Retirado da web: "Satori significa literalmente entender, em japonês. É uma iluminação, uma expansão da Consciência equivalente aos termos sânscritos Nirvana e Samadhi, usados na Índia. A consciência se projeta no plano mental, além do espiritual, se fundindo ao TODO, liberando-se do conceito de tempo, espaço e forma.
Geralmente usa-se os termos Satori ("entender") e Kensho ("despertar") para definir a mesma experiência. O Kensho é uma breve expansão da consciência, onde temos um pequeno vislumbre da verdadeira natureza das coisas. Terminado o Kensho, retornamos ao adormecimento profundo na nossa mente, que em si forma o EGO. Já o Satori é usado para um estado de iluminação mais profundo e duradouro.(...)"

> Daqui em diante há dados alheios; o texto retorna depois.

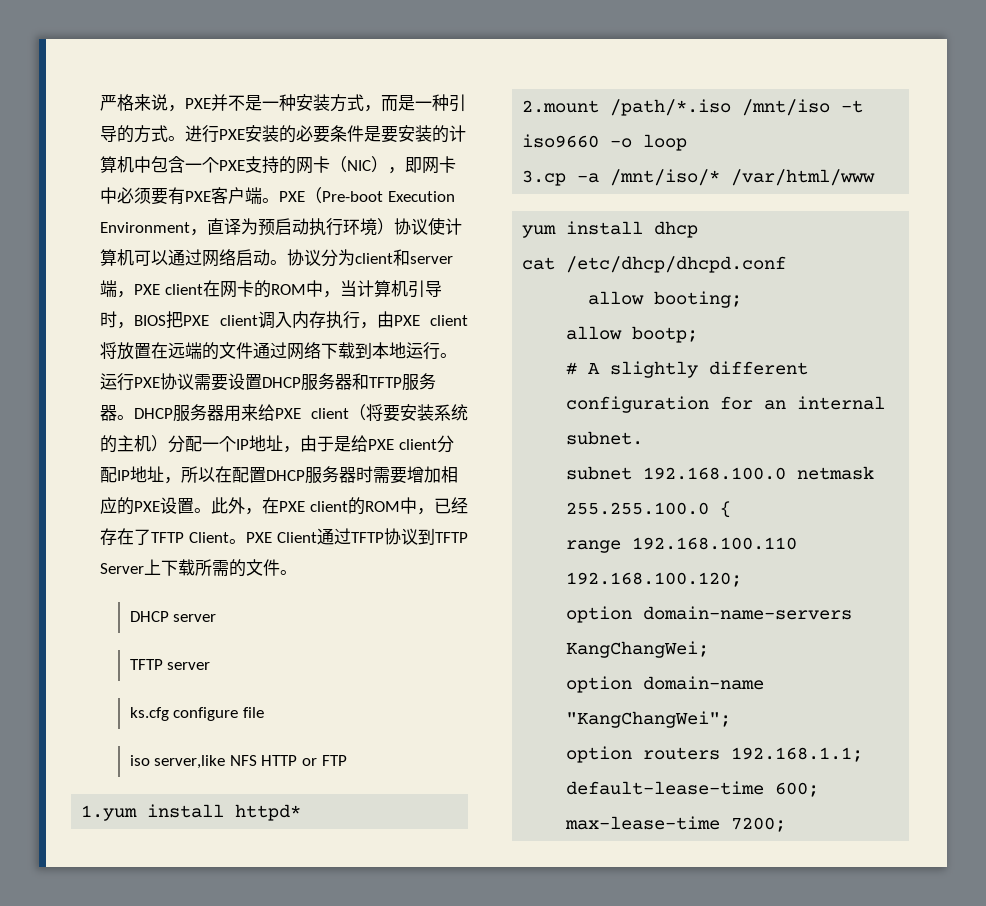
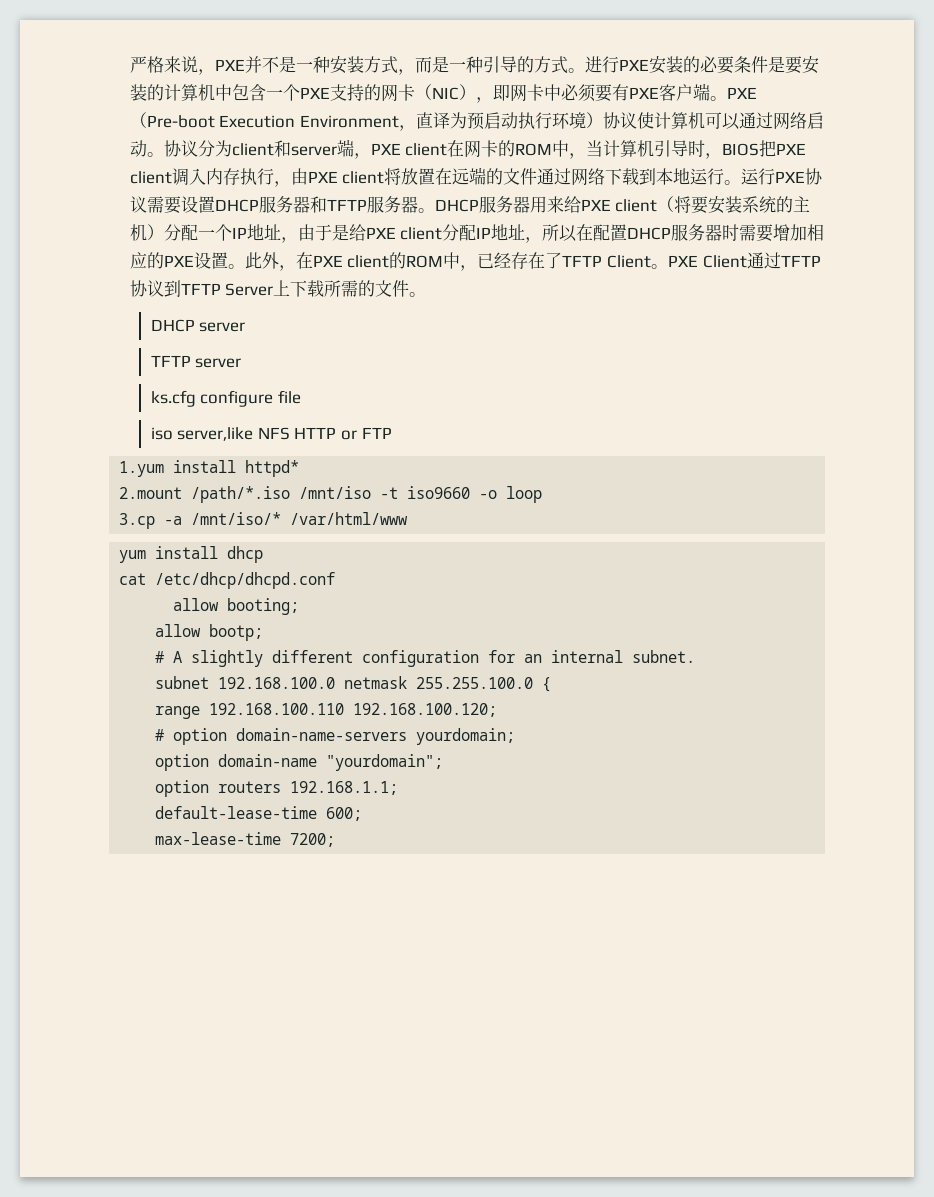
- option domain-name-servers KangChangWei;
+ # option domain-name-servers yourdomain;
- option domain-name "KangChangWei";
+ option domain-name "yourdomain";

A minha primeira experiência "kensho" (pelo menos a primeira de que tenho memória) foi aos 6 anos. Estava a brincar com a minha prima Sara, então com poucos meses de idade, no quarto dos meus pais e algo extraordinário aconteceu: ao observá-la, tão pequenina e frágil, tão dependente dos meus cuidados, de repente percebi quão longe ia a profundidade dessa ligação e interdependência. Ela existia através de mim e eu existia através dela. Num instante parado no tempo eu fui transportada para dentro dela, vi o seu passado e o seu futuro e vi o meu passado e o meu futuro, vi todos os seres humanos e todos os seres vivos, senti todos os pensamentos e sentimentos, vi os planetas habitados e desabitados, vi o Universo todo ao mesmo tempo e não mais me consegui distinguir de tudo isso, não mais fui capaz de sentir que eu sou a Irina. A partir daquele instante eu passei a ser Tudo e essa sensação não mais me abandonou.
A emoção duma experiência tão intensa fez-me chorar e quando a minha mãe entrou no quarto, ficou intrigada por isso. Mas como podia eu explicar verdadeiramente o que se passava comigo? Não saberia usar as palavras certas e mesmo que soubesse, de qualquer maneira não seria compreendida. Disse-lhe então que tinha dor de barriga e ela fez tudo o que pôde para me tentar tirar a dor, com muito amor e carinho, mas a "dor" era mais profunda e não havia massagem que a fizesse desaparecer :)
Desde essa altura que tive outras experiências semelhantes e apesar de não conseguir manter essa expansão da Consciência por muito tempo, sinto que vivo o meu dia-a-dia nesse limiar, uns dias mais livre, outros dias mais presa às ilusões. O desafio está em ultrapassar esse limiar, que é semelhante a encontrar um canto numa sala redonda. Mas sinto que um dia não muito distante o conseguirei.